I can’t remember the last time I had a stunning day at work, but last week I had one of those days.
The stunner was the revelation that three people I had worked with, and come to know over the last five years, lost their jobs. Just like that. In almost “mob hit” style, one minute we were talking, and the next they were gone.
Without a word.
Having been in the job game for a long time now, I was less stunned than a lot of my workmates. But the fact that I felt this way at all showed just how complacent I’ve become.
This is not your grandfather’s world of “job security”. For all but a tiny percentage of workers, there is no longer the 40 year career at one company, leaving to collect a pension into your golden years.
Anyone that believes a corporation is going to “take care of them”, and is going to care about any more other than the concerns of its shareholders, is playing a dangerous game.
If you believe in such a thing as job security, you are doing yourself a disservice.
If you think there is a corporation, a job, that will take care of you more than you can take care of yourself, you’d better think again.
My grandparents’ generation worked in factories, some their entire lives. They worked hard, and their companies rewarded them with a paycheck, a pension and job security.

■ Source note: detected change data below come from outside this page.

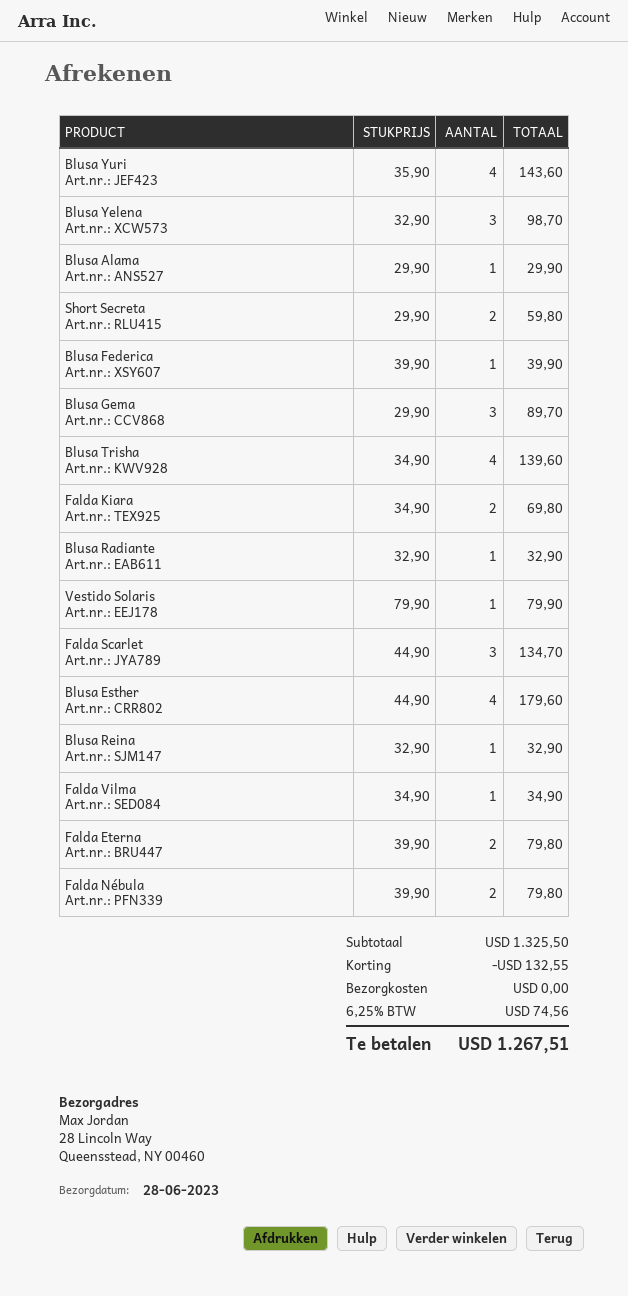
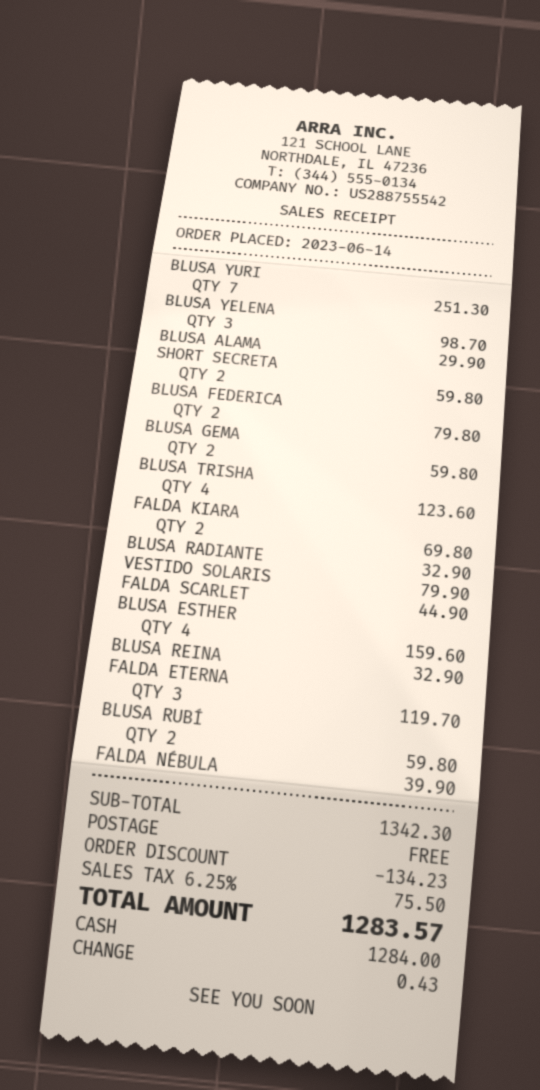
Blusa Yuri: 4 for 143.60 -> 7 for 251.30
Blusa Federica: 1 for 39.90 -> 2 for 79.80
Blusa Gema: 3 for 89.70 -> 2 for 59.80
Blusa Trisha: 4 for 139.60 -> 4 for 123.60
Falda Scarlet: 3 for 134.70 -> 1 for 44.90
Blusa Esther: 4 for 179.60 -> 4 for 159.60
Falda Vilma: 1 for 34.90 -> none
Falda Eterna: 2 for 79.80 -> 3 for 119.70
Falda Nébula: 2 for 79.80 -> 1 for 39.90
BLUSA RUBÍ: none -> 2 for 59.80
subtotal: 1325.50 -> 1342.30
discount: 132.55 -> 134.23
tax: 6.25% = 74.56 -> 6.25% = 75.50
total: 1267.51 -> 1283.57

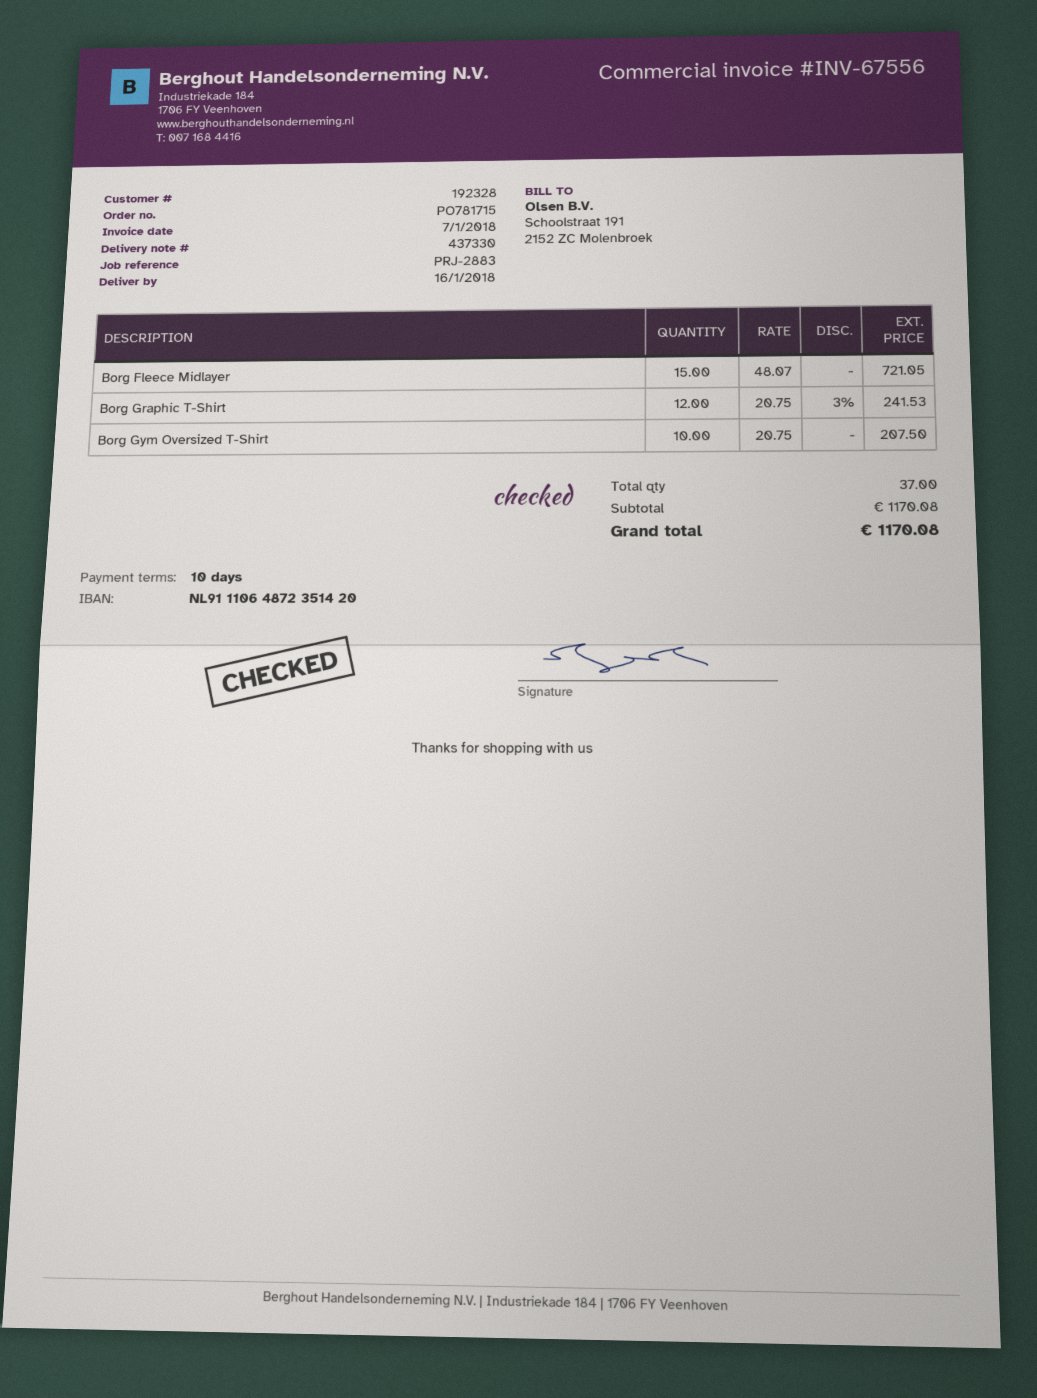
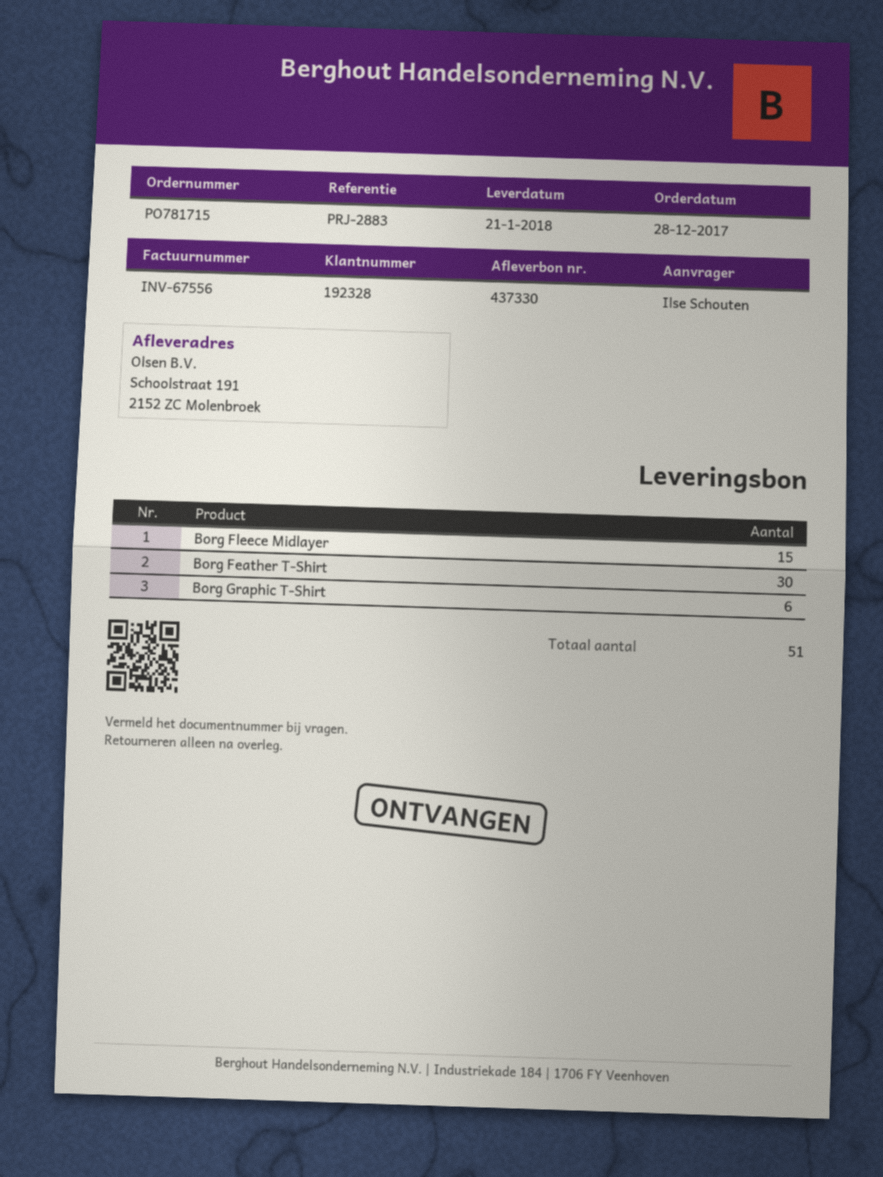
delivery date: 2018-01-16 -> 2018-01-21
Borg Graphic T-Shirt: 12 -> 6
Borg Gym Oversized T-Shirt: 10 -> none
Borg Feather T-Shirt: none -> 30
total quantity: 37 -> 51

My own grandparents could have retired from jobs, from working for somebody else. They decided to run their own businesses instead, drawing success from their restaurants and providing for themselves the ultimate job security: As long as the doors were open, and sales were brisk, they could never get “fired”.
I never had a job until I was 35 years old. I worked in the family business, and I would always have that work as long as I wanted it.
There is no such thing as “job security”, no matter what you may tell yourself. If you’re someone younger than me (and lately, that’s looking like everybody ), look at that fact as an opportunity. It’s a new world, but you can take full advantage if you’re well armed.
One of my close friends made the comment if you have a strong support group, you can worry a little less. I tend to agree with him. The more connections, the more close friends and relatives you have that can cover your back, the better.
If you suddenly find yourself out of work, then let them go to work for you. Friends love helping each other out, right?
It can help if you have other skills beside your job as well. In my past life, I was a bartender in the family business. To make extra cash over the holidays this past year, I was a part time bartender again. It’s a skill that I’ll always have, and that people are willing to pay for.
Whether you realize it or not, you have a skill like that too. It is just up to you to find out what that is.
Speaking of friends, cash in the bank is a big ally too. A cash cushion can keep you relaxed and stress free. It doesn’t have to be huge, but you better have something. You don’t want the situation of losing an income with your savings account dry as a bone.
I have no doubt the friends that I no longer work with will be OK, and land on their feet. They are a talented bunch, and one in particular already had a side business up and running.
But if there’s a lesson they can teach, it’s always be ready. Always be looking over your shoulder. And have your options in place if you ever need them. Chances are you will.